----- THE DATA

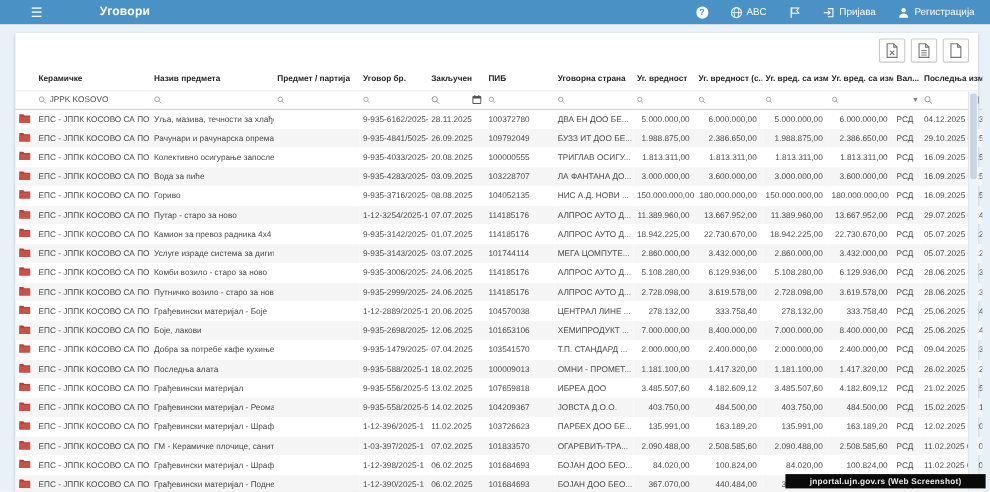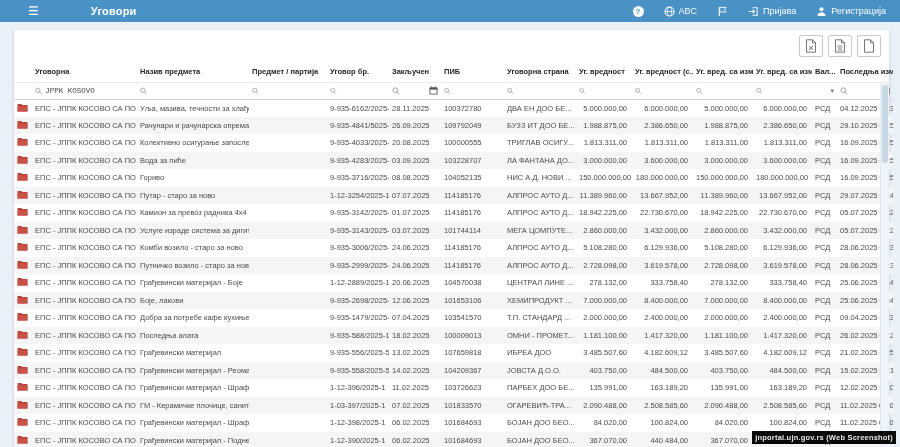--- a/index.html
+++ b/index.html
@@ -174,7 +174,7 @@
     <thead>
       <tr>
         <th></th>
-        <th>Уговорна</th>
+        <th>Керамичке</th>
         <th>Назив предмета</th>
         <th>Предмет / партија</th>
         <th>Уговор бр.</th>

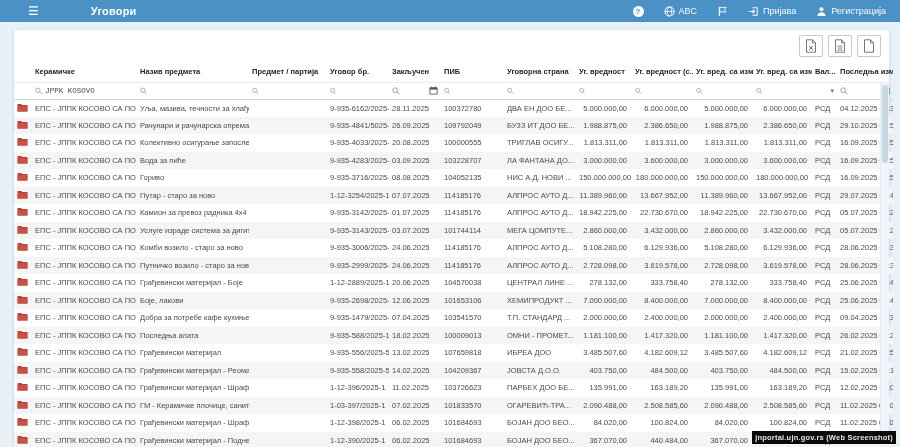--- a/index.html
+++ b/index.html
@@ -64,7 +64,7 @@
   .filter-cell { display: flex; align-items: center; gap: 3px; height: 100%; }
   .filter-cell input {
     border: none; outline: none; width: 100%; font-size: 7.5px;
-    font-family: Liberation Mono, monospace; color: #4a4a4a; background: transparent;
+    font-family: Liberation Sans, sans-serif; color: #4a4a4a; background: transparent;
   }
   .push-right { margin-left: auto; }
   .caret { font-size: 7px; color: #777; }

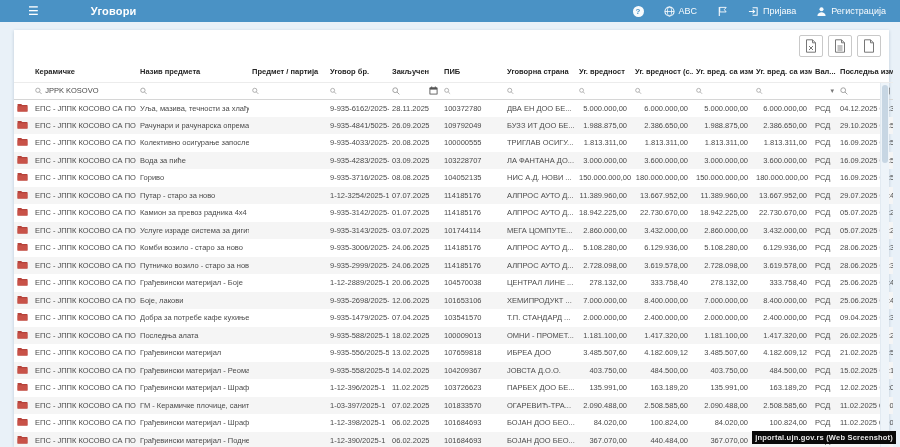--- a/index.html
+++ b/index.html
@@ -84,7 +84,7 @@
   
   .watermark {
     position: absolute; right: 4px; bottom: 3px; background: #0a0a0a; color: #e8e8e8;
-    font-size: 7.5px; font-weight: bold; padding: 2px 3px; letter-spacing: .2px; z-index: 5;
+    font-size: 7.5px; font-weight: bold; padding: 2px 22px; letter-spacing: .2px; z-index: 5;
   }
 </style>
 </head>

----------
----- THE DATA

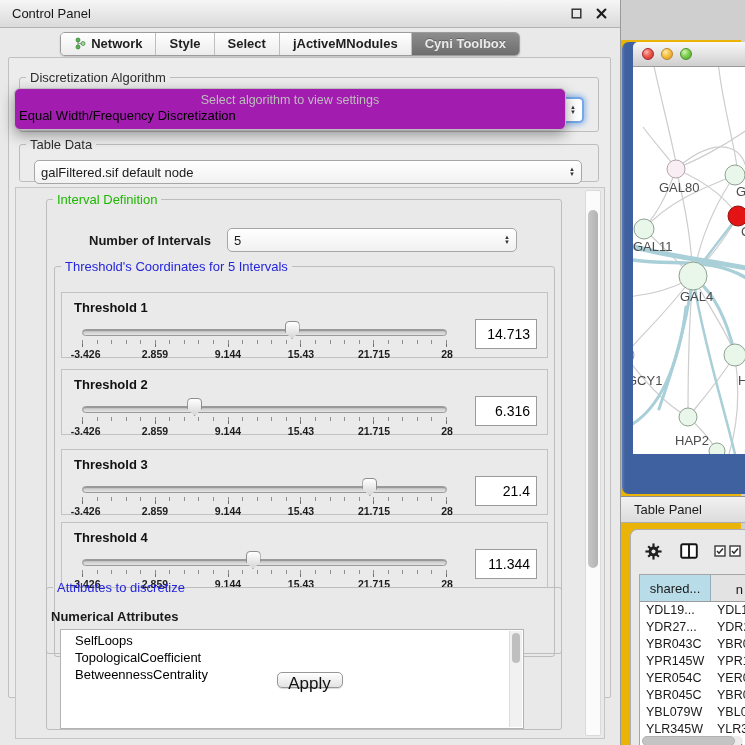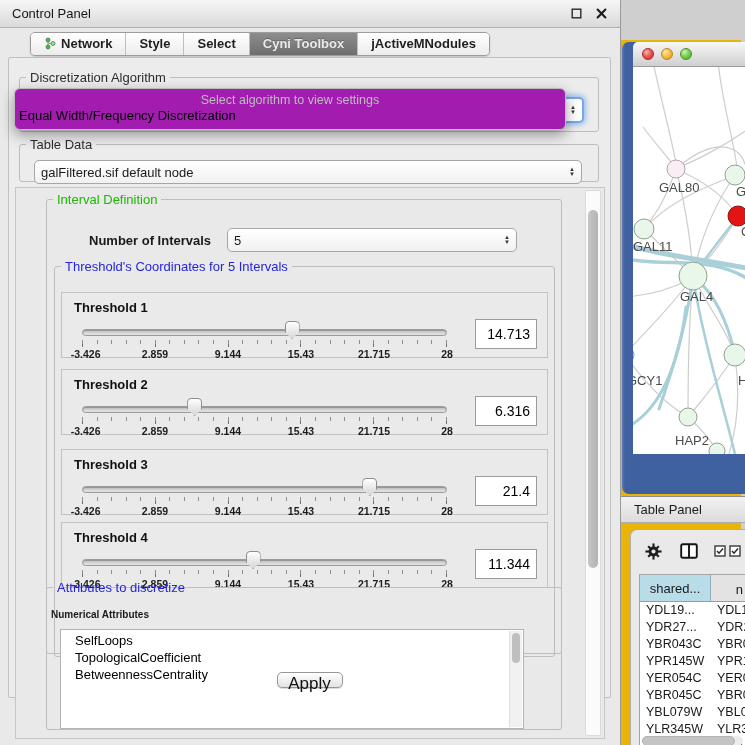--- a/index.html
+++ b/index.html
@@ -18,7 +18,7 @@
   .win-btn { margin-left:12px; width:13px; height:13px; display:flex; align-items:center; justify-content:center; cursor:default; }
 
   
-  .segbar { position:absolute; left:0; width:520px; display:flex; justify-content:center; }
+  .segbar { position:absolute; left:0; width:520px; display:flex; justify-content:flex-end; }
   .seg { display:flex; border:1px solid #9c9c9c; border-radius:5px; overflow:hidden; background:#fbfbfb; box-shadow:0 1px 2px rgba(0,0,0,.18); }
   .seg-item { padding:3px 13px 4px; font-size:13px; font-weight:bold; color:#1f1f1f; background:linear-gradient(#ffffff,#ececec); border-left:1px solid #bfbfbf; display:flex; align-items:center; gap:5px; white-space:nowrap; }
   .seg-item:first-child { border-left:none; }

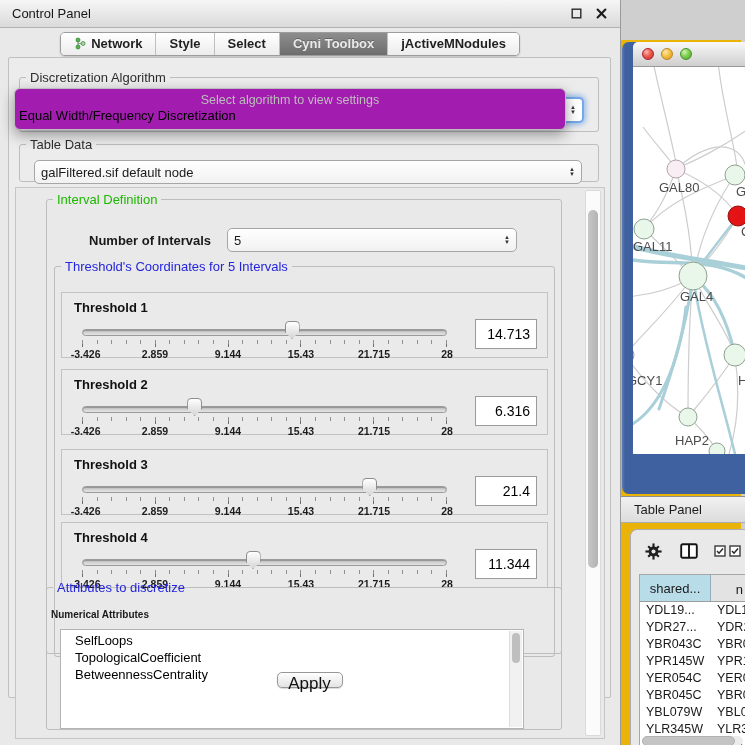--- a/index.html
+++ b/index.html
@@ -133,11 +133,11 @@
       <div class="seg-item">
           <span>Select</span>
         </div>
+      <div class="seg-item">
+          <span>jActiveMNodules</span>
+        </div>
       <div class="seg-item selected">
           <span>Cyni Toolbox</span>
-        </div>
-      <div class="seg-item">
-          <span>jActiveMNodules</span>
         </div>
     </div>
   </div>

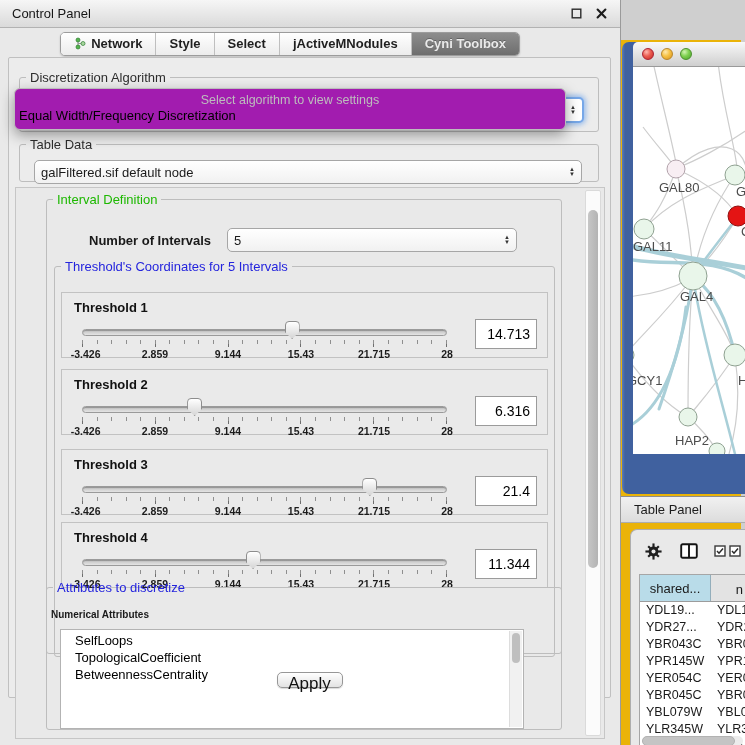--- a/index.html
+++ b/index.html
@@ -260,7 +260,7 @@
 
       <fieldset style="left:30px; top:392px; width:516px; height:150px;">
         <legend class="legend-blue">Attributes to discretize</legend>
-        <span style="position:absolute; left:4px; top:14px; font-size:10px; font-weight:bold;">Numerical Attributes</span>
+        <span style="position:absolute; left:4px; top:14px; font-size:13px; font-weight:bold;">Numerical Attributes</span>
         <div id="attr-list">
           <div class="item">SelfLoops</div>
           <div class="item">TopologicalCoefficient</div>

----------

EXERCISE REQUIREMENTS ::
Nothing but a number should be written: how many lines of the preceding listing contain "spacing".

TASK OUTPUT ::
2